Building torch from source is failing

venkataramesh · November 4, 2024, 10:36pm

Hi,

I’m looking to pursue contributing to PyTorch and as part of this i’m looking to set up the environment.

As a first step, i’m looking to build from source locally.

I have tried multiple ways of doing this job.

On a fresh ec2 instance with ubuntu 22.04 image
On my personal work station with rtx 4090
On my personal laptop with RTX 5000 using wsl and docker.
Each time im seeing some issues.

One standard issue i’m seeing is that the build is failing with this error

[2309/2331] Linking CXX executable bin/torch_shm_manager
FAILED: bin/torch_shm_manager
: && /usr/bin/g++ -D_GLIBCXX_USE_CXX11_ABI=1 -fvisibility-inlines-hidden -DUSE_PTHREADPOOL -DUSE_KINETO -DLIBKINETO_NOROCTRACER -DLIBKINETO_NOXPUPTI=ON -DUSE_X86_SIMD_SORT -DXSS_USE_OPENMP -DUSE_PYTORCH_QNNPACK -DSYMBOLICATE_MOBILE_DEBUG_HANDLE -O2 -fPIC -Wall -Wextra -Werror=return-type -Werror=non-virtual-dtor -Werror=bool-operation -Wnarrowing -Wno-missing-field-initializers -Wno-type-limits -Wno-array-bounds -Wno-unknown-pragmas -Wno-unused-parameter -Wno-strict-overflow -Wno-strict-aliasing -Wno-stringop-overflow -Wsuggest-override -Wno-psabi -Wno-error=old-style-cast -Wno-missing-braces -fdiagnostics-color=always -faligned-new -Wno-unused-but-set-variable -Wno-maybe-uninitialized -fno-math-errno -fno-trapping-math -Werror=format -Wno-stringop-overflow -DHAVE_AVX512_CPU_DEFINITION -DHAVE_AVX2_CPU_DEFINITION -g -fno-omit-frame-pointer -O0 -L/opt/conda/lib/ -rdynamic -Wl,–no-as-needed caffe2/torch/lib/libshm/CMakeFiles/torch_shm_manager.dir/manager.cpp.o -o bin/torch_shm_manager -Wl,-rpath,/workspaces/pytorch/build/lib: lib/libshm.so -lrt lib/libc10.so -Wl,-rpath-link,/workspaces/pytorch/build/lib && /opt/conda/bin/cmake -E __run_co_compile --lwyu=“ldd;-u;-r” --source=bin/torch_shm_manager && :
/usr/bin/ld: warning: libopenblas.so.0, needed by /workspaces/pytorch/build/lib/libtorch_cpu.so, not found (try using -rpath or -rpath-link)

I tried following the dev container way as well as the local conda environment.

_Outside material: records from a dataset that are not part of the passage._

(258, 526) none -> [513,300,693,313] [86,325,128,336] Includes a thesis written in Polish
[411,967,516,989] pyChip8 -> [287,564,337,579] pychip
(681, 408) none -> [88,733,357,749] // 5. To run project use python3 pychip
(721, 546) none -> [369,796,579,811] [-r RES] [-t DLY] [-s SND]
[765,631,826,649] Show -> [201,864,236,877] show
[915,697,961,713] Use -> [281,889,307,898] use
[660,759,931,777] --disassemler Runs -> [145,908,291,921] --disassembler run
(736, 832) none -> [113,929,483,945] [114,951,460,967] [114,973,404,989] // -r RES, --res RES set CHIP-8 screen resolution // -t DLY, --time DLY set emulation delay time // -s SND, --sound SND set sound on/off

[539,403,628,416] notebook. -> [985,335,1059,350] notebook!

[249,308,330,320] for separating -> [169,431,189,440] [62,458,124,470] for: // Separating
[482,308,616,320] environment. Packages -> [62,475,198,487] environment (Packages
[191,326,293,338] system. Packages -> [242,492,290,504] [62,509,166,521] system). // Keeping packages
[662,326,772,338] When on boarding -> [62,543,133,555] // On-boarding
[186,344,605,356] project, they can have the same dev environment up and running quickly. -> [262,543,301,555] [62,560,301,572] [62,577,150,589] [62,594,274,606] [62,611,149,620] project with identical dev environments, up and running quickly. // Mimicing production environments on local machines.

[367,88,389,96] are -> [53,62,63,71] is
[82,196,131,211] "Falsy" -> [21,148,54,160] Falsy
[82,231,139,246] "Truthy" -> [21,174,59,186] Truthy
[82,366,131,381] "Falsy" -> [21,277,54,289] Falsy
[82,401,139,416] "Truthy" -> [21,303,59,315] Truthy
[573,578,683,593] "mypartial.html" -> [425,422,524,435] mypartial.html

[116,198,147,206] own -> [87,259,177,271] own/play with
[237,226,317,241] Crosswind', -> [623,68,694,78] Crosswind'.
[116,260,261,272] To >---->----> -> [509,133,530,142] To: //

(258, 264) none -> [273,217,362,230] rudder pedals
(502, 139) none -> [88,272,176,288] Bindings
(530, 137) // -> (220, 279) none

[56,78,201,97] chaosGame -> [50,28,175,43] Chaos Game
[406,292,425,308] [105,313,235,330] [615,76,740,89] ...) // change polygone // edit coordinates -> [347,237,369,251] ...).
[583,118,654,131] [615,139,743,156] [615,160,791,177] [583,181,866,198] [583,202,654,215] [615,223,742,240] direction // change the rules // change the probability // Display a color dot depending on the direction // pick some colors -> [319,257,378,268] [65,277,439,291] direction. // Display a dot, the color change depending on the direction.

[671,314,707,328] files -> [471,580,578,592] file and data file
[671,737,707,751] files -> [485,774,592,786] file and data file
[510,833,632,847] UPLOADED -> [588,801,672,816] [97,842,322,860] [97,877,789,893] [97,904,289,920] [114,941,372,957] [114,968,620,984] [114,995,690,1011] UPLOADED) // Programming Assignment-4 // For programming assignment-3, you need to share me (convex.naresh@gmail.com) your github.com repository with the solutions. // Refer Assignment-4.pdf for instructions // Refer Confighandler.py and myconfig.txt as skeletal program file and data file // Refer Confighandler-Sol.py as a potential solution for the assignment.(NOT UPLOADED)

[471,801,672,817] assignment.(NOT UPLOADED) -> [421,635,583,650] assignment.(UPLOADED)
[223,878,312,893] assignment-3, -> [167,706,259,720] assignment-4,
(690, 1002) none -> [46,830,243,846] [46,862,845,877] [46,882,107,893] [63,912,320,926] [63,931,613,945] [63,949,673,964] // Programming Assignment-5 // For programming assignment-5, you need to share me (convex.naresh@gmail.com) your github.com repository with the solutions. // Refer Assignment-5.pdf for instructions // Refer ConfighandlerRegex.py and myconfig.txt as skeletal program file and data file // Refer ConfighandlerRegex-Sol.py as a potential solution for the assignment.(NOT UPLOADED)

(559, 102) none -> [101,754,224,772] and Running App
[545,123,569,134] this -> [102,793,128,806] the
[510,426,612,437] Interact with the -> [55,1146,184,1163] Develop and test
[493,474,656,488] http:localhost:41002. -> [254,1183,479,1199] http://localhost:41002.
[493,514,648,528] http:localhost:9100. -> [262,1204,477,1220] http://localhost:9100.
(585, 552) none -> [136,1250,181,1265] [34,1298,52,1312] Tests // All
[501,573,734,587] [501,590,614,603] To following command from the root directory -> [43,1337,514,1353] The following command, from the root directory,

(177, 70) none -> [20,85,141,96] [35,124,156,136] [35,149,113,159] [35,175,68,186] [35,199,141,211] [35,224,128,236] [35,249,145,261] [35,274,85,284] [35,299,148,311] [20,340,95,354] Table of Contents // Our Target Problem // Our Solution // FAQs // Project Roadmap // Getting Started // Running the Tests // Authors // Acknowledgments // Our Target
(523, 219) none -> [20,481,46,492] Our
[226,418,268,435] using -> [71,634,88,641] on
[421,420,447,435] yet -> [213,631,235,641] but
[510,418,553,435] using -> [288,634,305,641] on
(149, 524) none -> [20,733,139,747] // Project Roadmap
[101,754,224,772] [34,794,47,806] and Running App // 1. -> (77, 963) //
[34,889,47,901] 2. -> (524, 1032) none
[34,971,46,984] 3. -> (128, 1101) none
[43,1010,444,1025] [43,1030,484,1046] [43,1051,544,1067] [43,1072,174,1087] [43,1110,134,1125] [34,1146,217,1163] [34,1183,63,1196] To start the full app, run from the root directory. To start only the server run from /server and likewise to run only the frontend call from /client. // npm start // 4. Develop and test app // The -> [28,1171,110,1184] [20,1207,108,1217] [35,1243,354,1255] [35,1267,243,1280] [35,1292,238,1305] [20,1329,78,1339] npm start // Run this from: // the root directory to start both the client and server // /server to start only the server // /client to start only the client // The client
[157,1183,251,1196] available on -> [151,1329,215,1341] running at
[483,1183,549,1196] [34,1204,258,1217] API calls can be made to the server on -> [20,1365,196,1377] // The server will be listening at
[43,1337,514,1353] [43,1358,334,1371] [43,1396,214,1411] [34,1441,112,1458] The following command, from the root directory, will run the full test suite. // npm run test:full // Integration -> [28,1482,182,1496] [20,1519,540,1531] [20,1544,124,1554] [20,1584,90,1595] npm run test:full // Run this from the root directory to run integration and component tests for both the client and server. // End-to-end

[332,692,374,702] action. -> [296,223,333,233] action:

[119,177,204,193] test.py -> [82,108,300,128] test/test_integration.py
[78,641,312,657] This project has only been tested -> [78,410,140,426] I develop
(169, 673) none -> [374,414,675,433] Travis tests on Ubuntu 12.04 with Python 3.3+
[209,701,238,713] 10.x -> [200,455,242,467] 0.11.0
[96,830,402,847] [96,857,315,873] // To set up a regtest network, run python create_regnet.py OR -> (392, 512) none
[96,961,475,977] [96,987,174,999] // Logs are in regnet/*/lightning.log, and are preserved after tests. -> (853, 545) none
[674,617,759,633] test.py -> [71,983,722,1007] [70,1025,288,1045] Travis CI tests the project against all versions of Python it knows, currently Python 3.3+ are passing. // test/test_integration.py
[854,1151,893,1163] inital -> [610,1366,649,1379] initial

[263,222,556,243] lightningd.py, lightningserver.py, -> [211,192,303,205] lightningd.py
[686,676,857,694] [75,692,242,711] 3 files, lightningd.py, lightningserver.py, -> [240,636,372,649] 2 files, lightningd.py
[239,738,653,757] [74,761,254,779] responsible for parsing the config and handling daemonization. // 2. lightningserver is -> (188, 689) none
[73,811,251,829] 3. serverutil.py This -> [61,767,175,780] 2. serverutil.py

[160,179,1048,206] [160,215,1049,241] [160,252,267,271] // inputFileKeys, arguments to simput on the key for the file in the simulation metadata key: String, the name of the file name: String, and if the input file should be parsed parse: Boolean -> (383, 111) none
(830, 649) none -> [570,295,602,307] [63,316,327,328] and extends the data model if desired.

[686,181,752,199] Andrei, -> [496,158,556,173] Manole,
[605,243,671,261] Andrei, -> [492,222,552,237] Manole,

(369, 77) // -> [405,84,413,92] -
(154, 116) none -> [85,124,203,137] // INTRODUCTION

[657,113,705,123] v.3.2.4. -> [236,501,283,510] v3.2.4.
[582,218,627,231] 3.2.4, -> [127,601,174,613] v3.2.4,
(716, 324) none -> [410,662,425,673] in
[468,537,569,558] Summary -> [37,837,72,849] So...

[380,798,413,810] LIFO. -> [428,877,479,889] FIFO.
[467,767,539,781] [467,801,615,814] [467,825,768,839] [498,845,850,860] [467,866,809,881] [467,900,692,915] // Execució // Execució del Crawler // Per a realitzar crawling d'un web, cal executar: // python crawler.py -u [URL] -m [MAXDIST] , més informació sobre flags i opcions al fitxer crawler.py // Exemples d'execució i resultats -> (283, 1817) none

I also matched the CUDA version inside the dev container to the driver i had.

Any help is appreciated.

Here is the google drive link for the full log

Thanks in Advance,
Venkat

ptrblck · November 4, 2024, 11:17pm

CUDA is unrelated to your error which points to a missing OpenBLAS library:

Did you try installing any BLAS library, e.g. OpenBLAS, MKL etc.?

venkataramesh · November 4, 2024, 11:40pm

Couple of things i checked.

From this blog post, it should run out of the box and the only thing i needed to do is to match the CUDA version.
From .devcontainer/cuda/environment.yml, i see that it has the libopenblas as dependency. So i assumed it should be have been installed.

From the main README.md, there is a section called Install dependencies. When i was trying the conda environment, i tried them. But right now i’m giving a try to install all those dependencies inside the dev container.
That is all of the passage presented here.